セルハースト・パーク Selhurst Park
ロンドン南部クロイドンに建つサッカー専用スタジアム。1924年開場、設計は名スタジアム建築家アーチボルド・リーチ。クリスタル・パレスFCの本拠で、開場時の姿を多く残す古い競技場の一つ。
§1 — 概要概要
セルハースト・パークは、ロンドン南部、クロイドン区のセルハーストに建つサッカー専用スタジアムである。プレミアリーグのクリスタル・パレスFCの本拠地であり、1924年の開場以来、同クラブの不動のホームグラウンドであり続けている。設計は、20世紀前半のイギリスでサッカー競技場の設計を数多く手がけたアーチボルド・リーチによる。ピッチを四方のスタンドが囲む、伝統的なイギリスのフットボール・グラウンドの典型である。
歴史
クリスタル・パレスFCは第一次世界大戦により本拠を失い、恒久的な拠点を長く探していた。1922年、ロンドン・ブライトン・アンド・サウス・コースト鉄道から旧煉瓦工場の跡地を2,750ポンドで購入し、スタジアムの建設に着手した。設計はスコットランド出身のリーチが担い、施工は彼が常用したハンフリーズ社が約3万ポンドで請け負った。1924年8月30日、ロンドン市長の臨席のもとで開場し、こけら落としではクリスタル・パレスがザ・ウェンズデー(現シェフィールド・ウェンズデー)に0対1で敗れた。
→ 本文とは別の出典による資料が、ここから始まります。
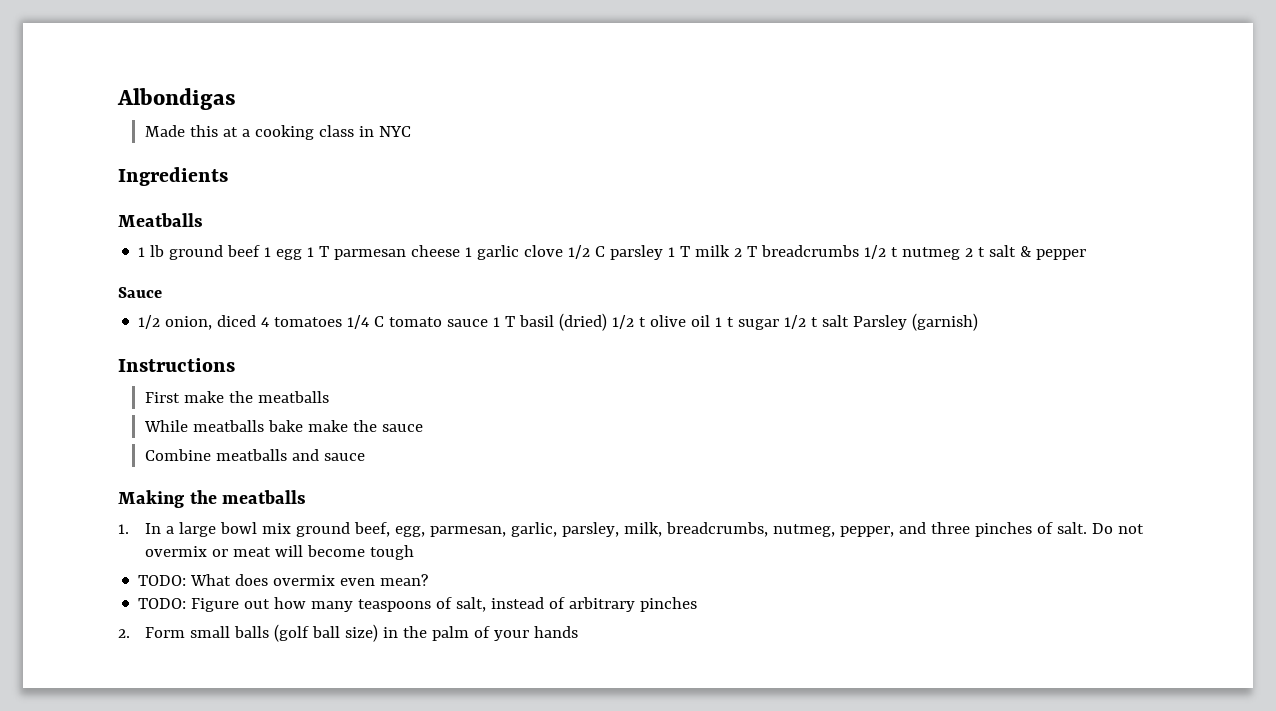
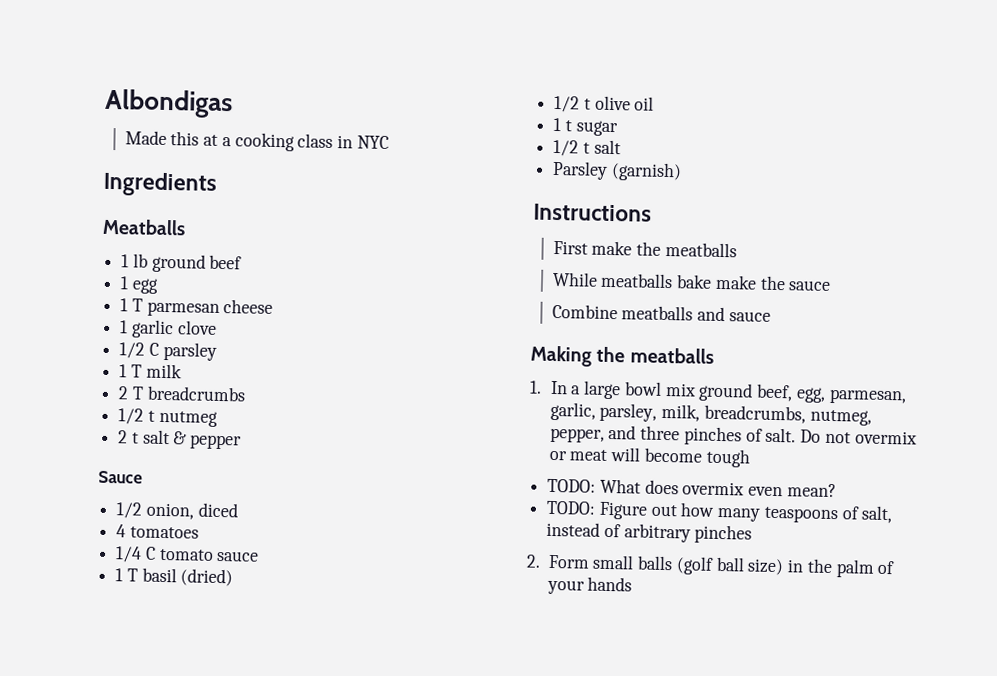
(261, 251) none -> (243, 262) //
(303, 254) none -> (159, 286) //
(461, 251) none -> (274, 306) //
(564, 251) none -> (217, 327) //
(664, 252) none -> (217, 351) //
(731, 251) none -> (182, 371) //
(860, 251) none -> (246, 393) //
(961, 253) none -> (218, 418) //
(257, 321) none -> (238, 510) //
(343, 322) none -> (199, 532) //
(489, 323) none -> (260, 556) //
(608, 322) none -> (234, 577) //
(711, 321) none -> (655, 103) //
(780, 324) none -> (618, 128) //
(850, 321) none -> (621, 147) //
開場時には、ストライキの影響でメインスタンドが未完成のまま供用された。1926年にはイングランド対ウェールズの国際試合、1948年にはロンドン五輪の競技も開催された。
建築的特徴
設計者リーチは、アイブロックス、グッディソン・パーク、ヴィラ・パークなど、イギリス各地の名だたる競技場を手がけた当代随一のスタジアム設計者であった。セルハースト・パークも彼の標準的な配置計画に従い、ピッチに迫る四方のスタンドという構成をとる。1924年開場のメインスタンドは、赤煉瓦の外壁と鋼トラスに支えられた急勾配の屋根をもち、リーチの木造の骨組みを今日まで残している。その後、ホルムズデール・スタンドの建て替え(1995年)など各時代の改修が重ねられ、新旧の様式が混在する独特の構成となっている。
意義・現在
セルハースト・パークは、大規模な全面建て替えを経ずに現役で使われ続けている、プレミアリーグでも古い部類のスタジアムである。クリスタル・パレスの本拠であるほか、過去にはチャールトン・アスレティック(1985〜1991年)やウィンブルドン(1991〜2003年)も間借りした。熱量の高い観客の雰囲気で知られ、ロンドン南部の地域の象徴ともなっている。近年は、メインスタンドの建て替えを含む大規模な改修計画が進められている。